Torts Flashcards
False Imprisonment
- intending to confine or restrain within boundaries fixed by D
- those actions indirectly/directly result in such confinement
- P is conscious of confinement or is harmed by it
Battery
- D causes harmful or offensive contact
2. Acts with intent to cause such contact, or apprehension of contact
Assault
D acts with intent to cause harmful or offensive contact (or imminent apprehension) and an imminent apprehension directly or indirectly results
Intentional Infliction of Emotional Distress
- D is liable for intentionally or recklessly acting
- with extreme and outrageous conduct
- that causes P severe emotional distress
Conversion
- D intentionally commits an act
- Depriving the P of possession of her chattel or interfering (dominion or control) with P’s chattel
- in a manner so serious as to deprive P of the use for chattel
* damages are chattel’s full value at time of conversion
Trespass to land
- D’s intentional act
- causes a physical invasion of P’s land
- *need only intent to enter
- *D does not need to know that the land belongs to another
Private nuisance
- a thing or activity that substantially and unreasonably interferes with another’s individual use and enjoyment of their land
Substantial Interference (Private Nuisance)

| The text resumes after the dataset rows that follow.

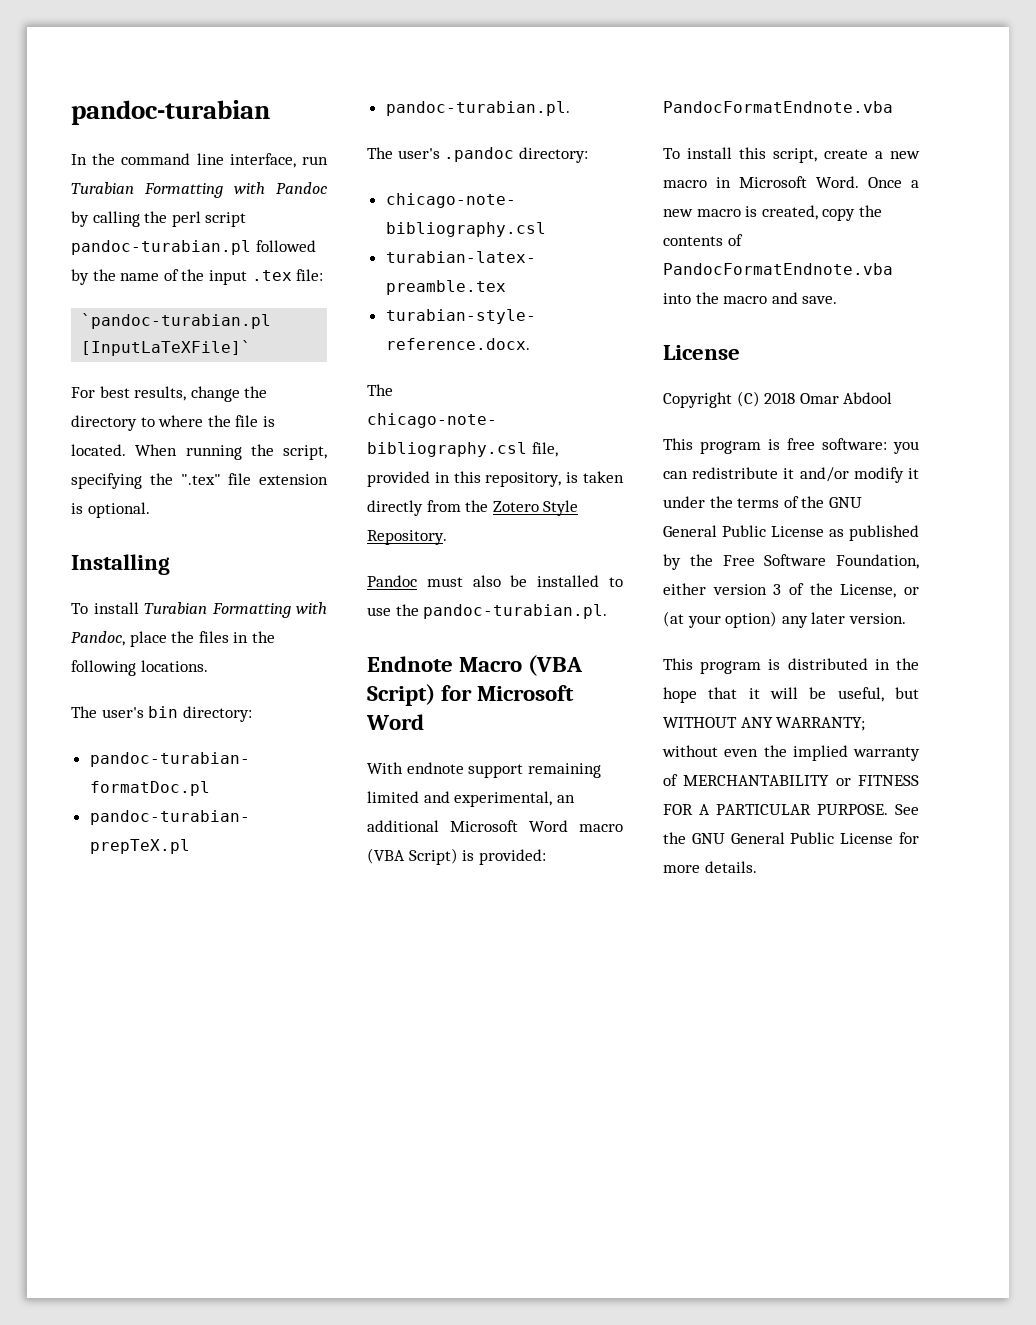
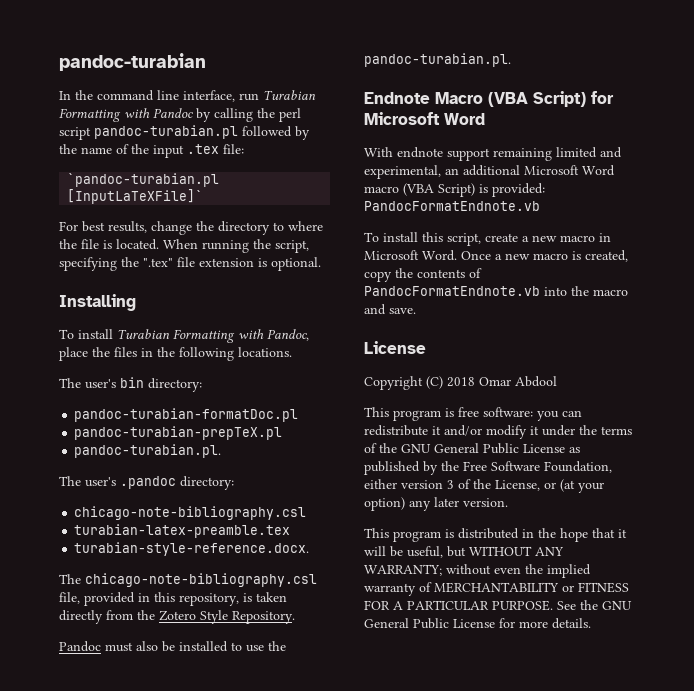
[663,101,893,113] PandocFormatEndnote.vba -> [364,201,540,211] PandocFormatEndnote.vb
[663,263,893,275] PandocFormatEndnote.vba -> [364,286,540,296] PandocFormatEndnote.vb

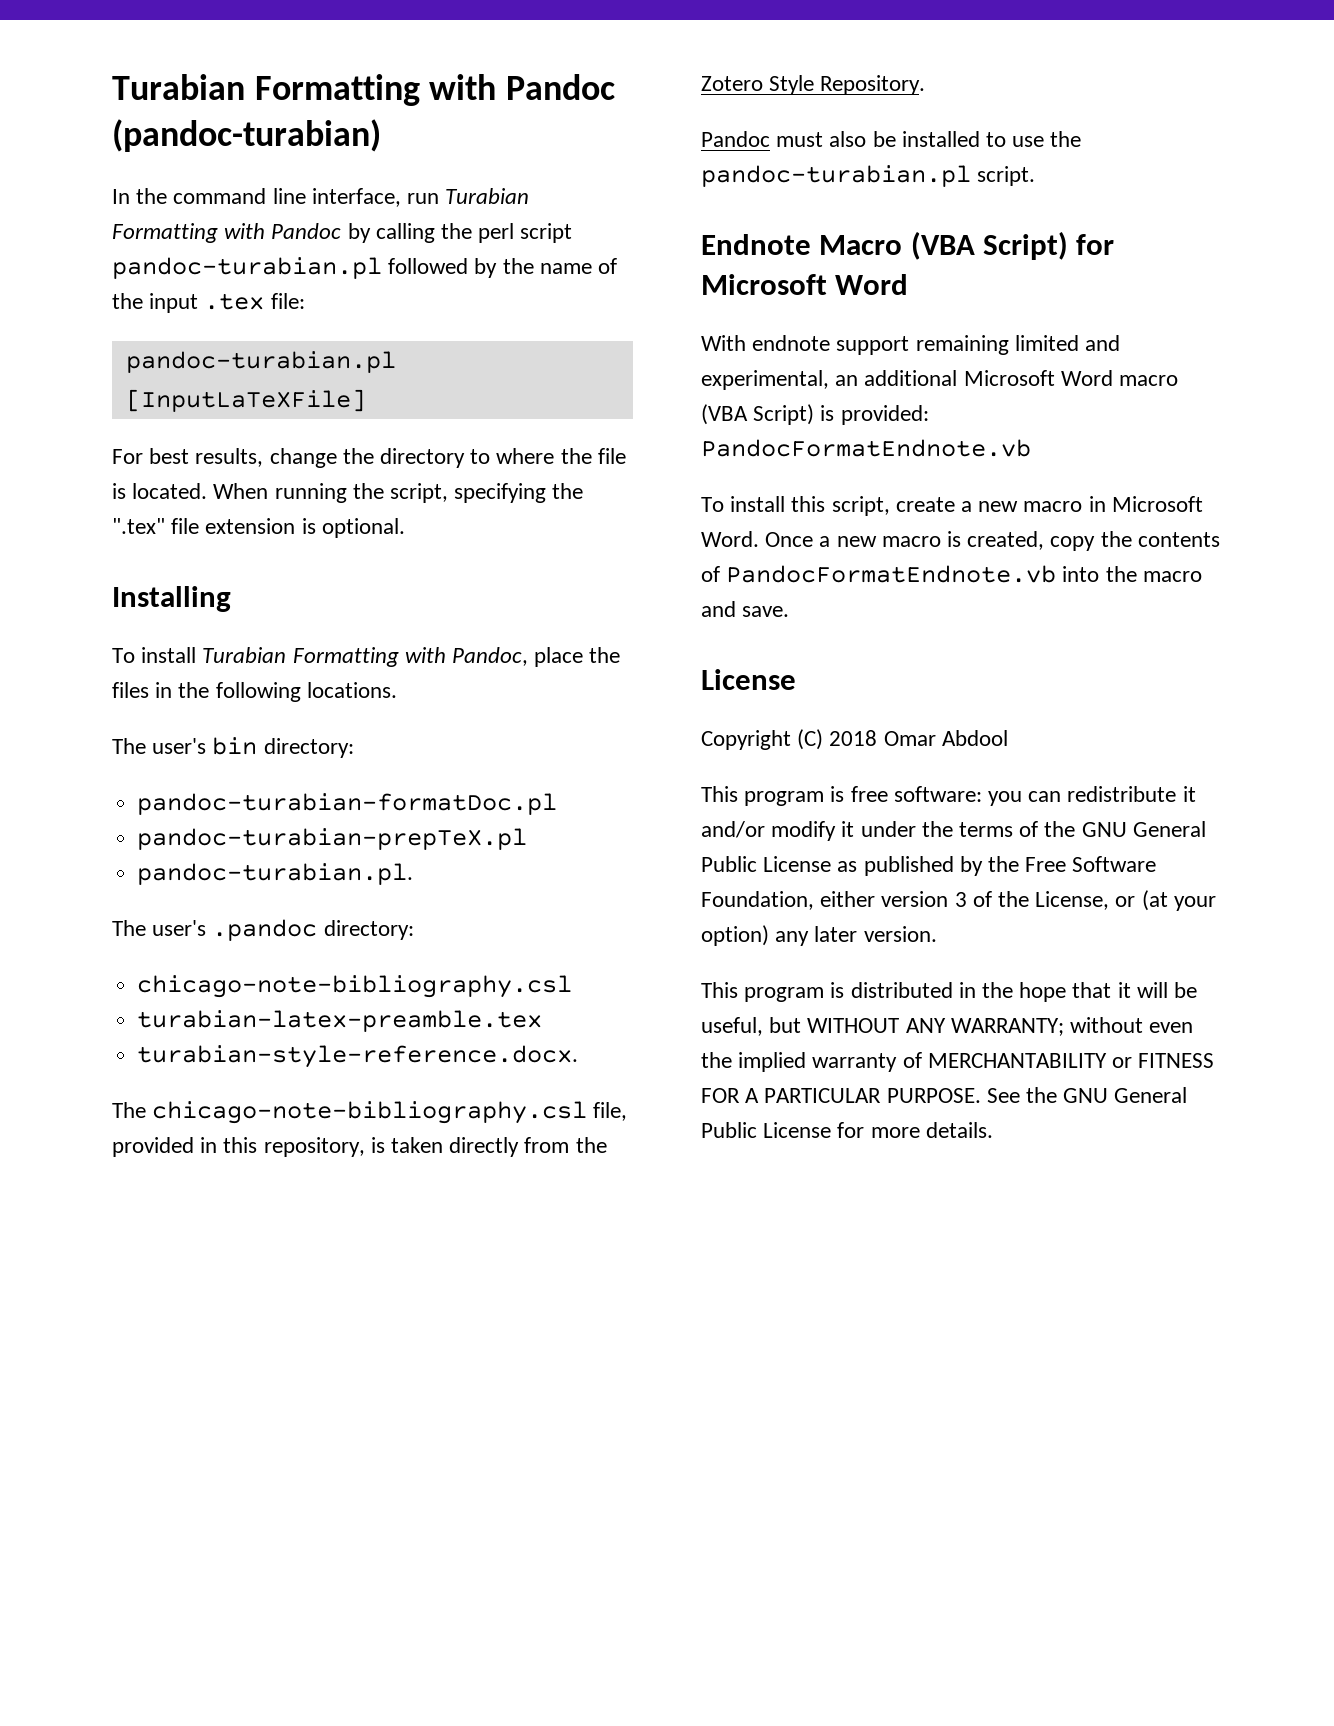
[59,53,206,71] pandoc-turabian -> [112,74,616,106] [112,119,381,152] Turabian Formatting with Pandoc (pandoc-turabian)
[67,173,220,187] [67,189,204,204] `pandoc-turabian.pl [InputLaTeXFile]` -> [125,351,396,373] [125,389,366,412] pandoc-turabian.pl [InputLaTeXFile]
[364,53,511,67] pandoc-turabian.pl. -> [701,165,1036,187] pandoc-turabian.pl script.

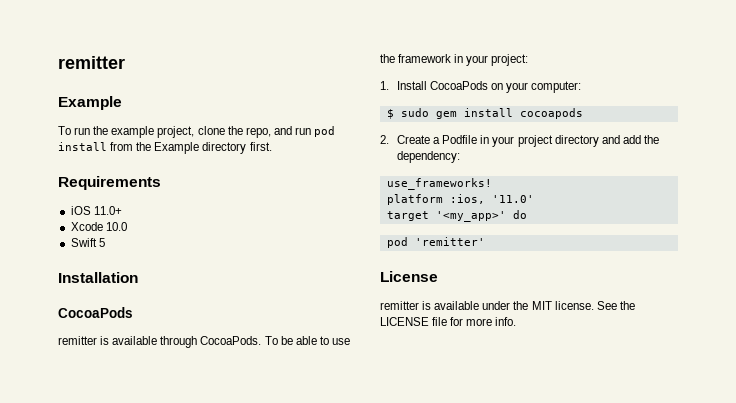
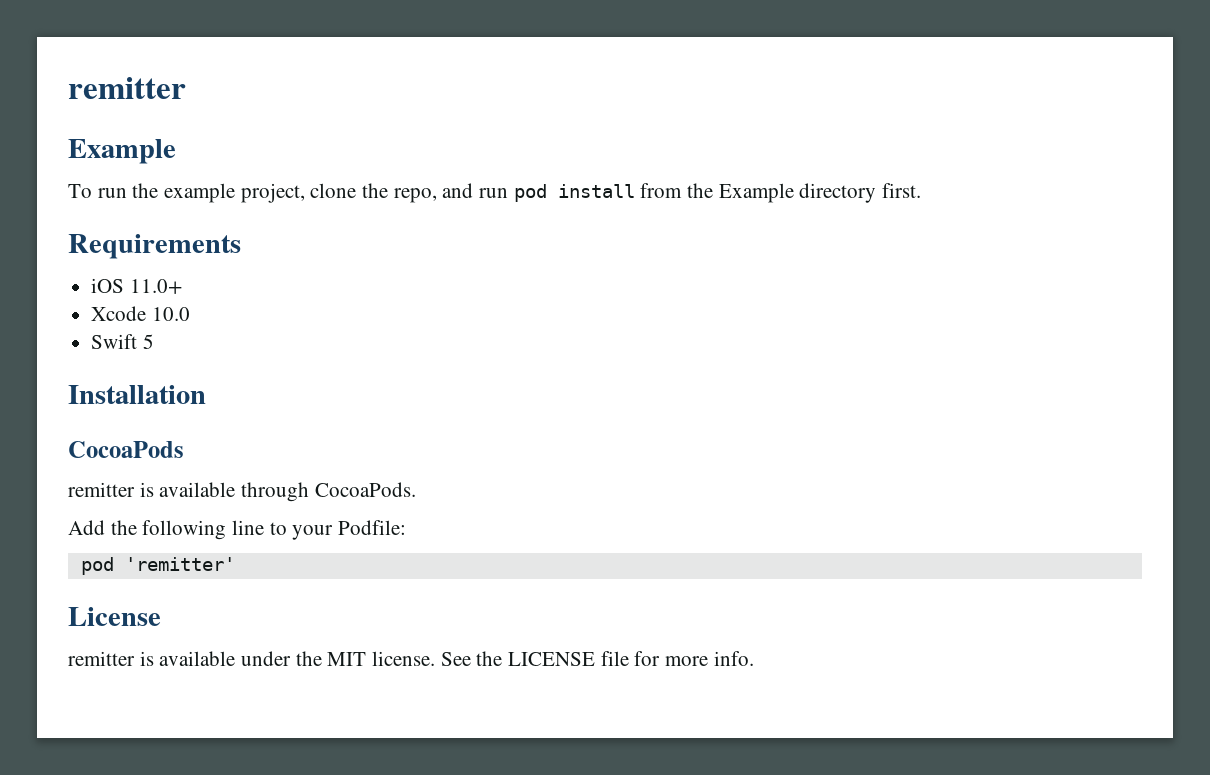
[264,336,350,345] [380,54,529,66] [380,81,582,93] [386,108,583,119] [380,135,659,147] [397,151,461,163] [386,178,492,190] [386,194,534,205] [386,210,527,222] To be able to use the framework in your project: // 1. Install CocoaPods on your computer: // $ sudo gem install cocoapods // 2. Create a Podfile in your project directory and add the dependency: // use_frameworks! // platform :ios, '11.0' // target '<my_app>' do -> [68,520,407,540] // Add the following line to your Podfile:

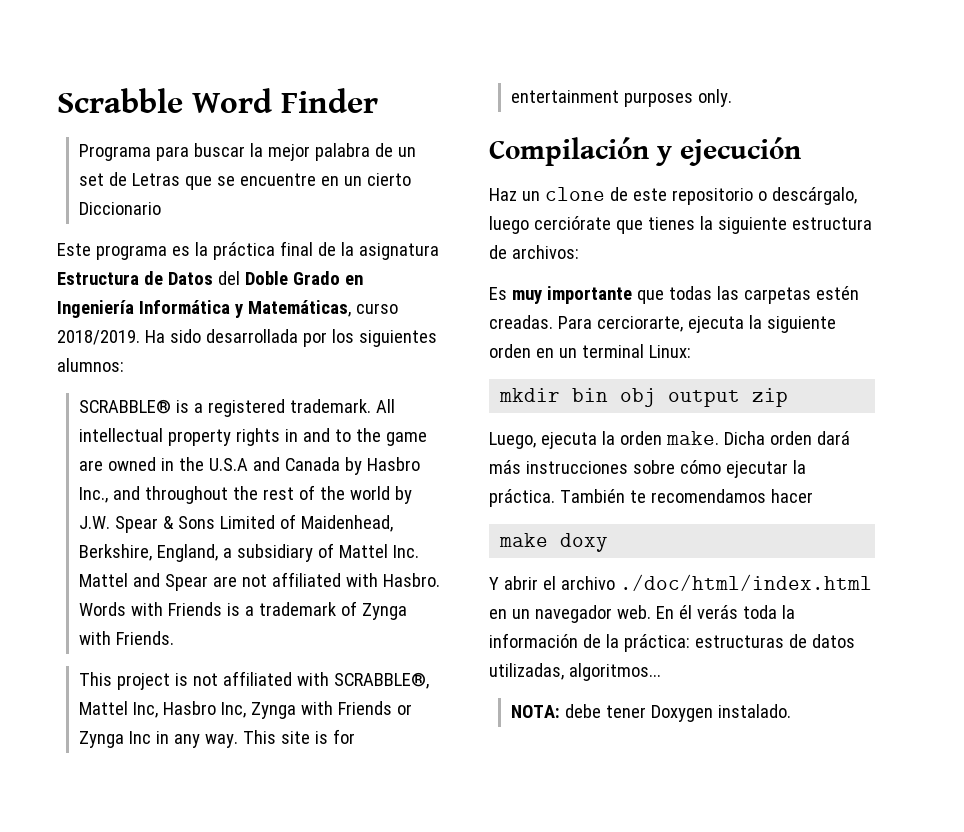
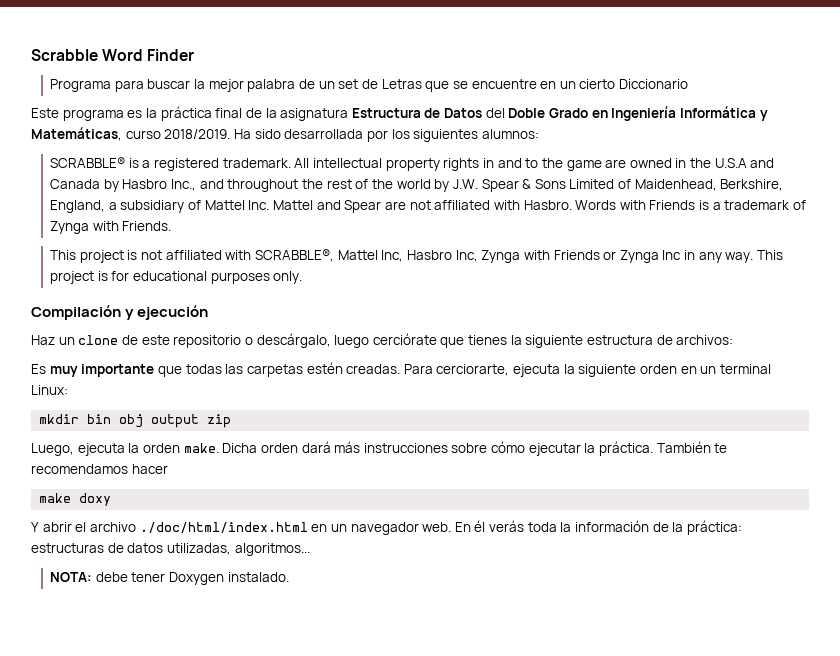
[281,731,311,744] site -> [50,271,95,284] project
[511,90,620,103] entertainment -> [133,271,208,281] educational

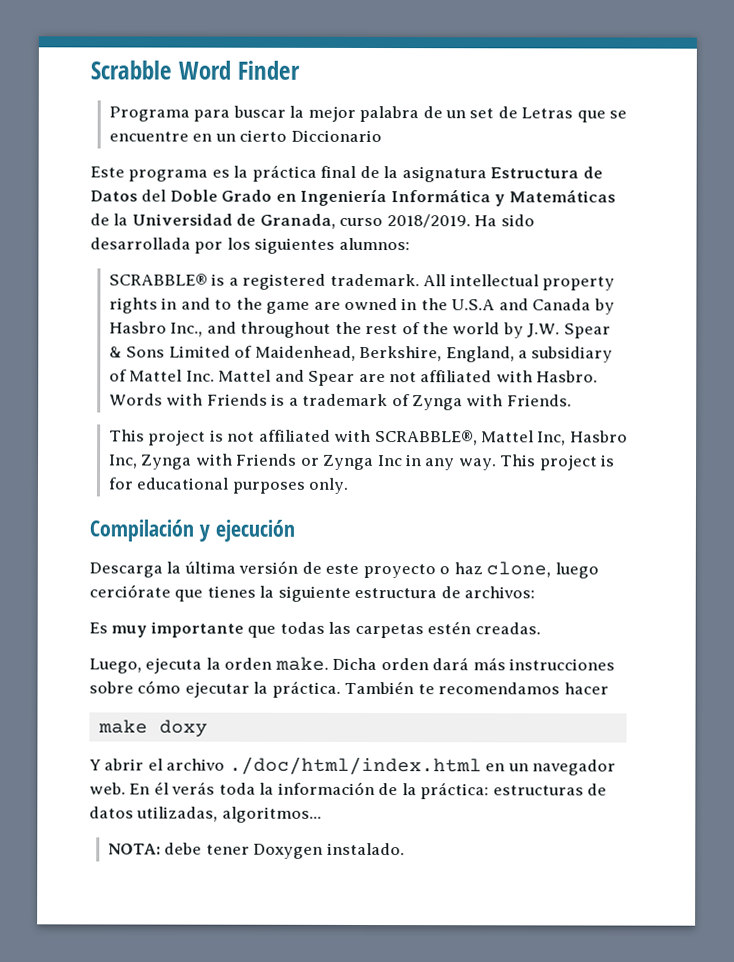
[31,127,122,141] Matemáticas, -> [508,189,616,203] [90,213,336,229] Matemáticas de la Universidad de Granada,
[31,333,331,348] Haz un clone de este repositorio o descárgalo, -> [89,560,552,579] Descarga la última versión de este proyecto o haz clone,
[403,364,771,377] [31,385,68,395] [39,414,232,428] Para cerciorarte, ejecuta la siguiente orden en un terminal Linux: // mkdir bin obj output zip -> (541, 628) none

offensive, inconvenient, or annoying to a normal, reasonable person in the community
Public nuisance
An unreasonable interference with a right common to the general public
ex. air pollution, interference with use of public highways
Does a private citizen have a claim for public nuisance?
Yes, but only if they suffer harm that is different in kind from that suffered by the general public
Trespasser
Someone who enters or remains upon the land of another w/out consent or privilege to do so
Attractive Nuisance
Land possessor may be liable for injuries to children trespassing on the land if
- An artificial condition exists in a place where the land possessor knows or has reason to know children are likely to trespass
- land possessor knows or has reason to know that the condition poses an unreasonable risk of death or seriously bodily injury to children
- children do not discover or cannot appreciate the danger presented by the condition
- burden of maintaining the condition and burden of eliminating the danger are slight compare to the risk of harm
- land possessor fails to exercise reasonable care to protect children
Res Ipsa Loquitur
Circumstantial evidence of negligence that does not change the standard of care (does not apply if there is direct evidence of the cause of the injury)
- accident was of a kind that ordinarily does not occur in the absence of negligence
- it was caused by an agent or instrumentality within the exclusive control of the D; and
- it was not due to any action on the part of P
Bystander Recovery (negligent infliction of emotional distress)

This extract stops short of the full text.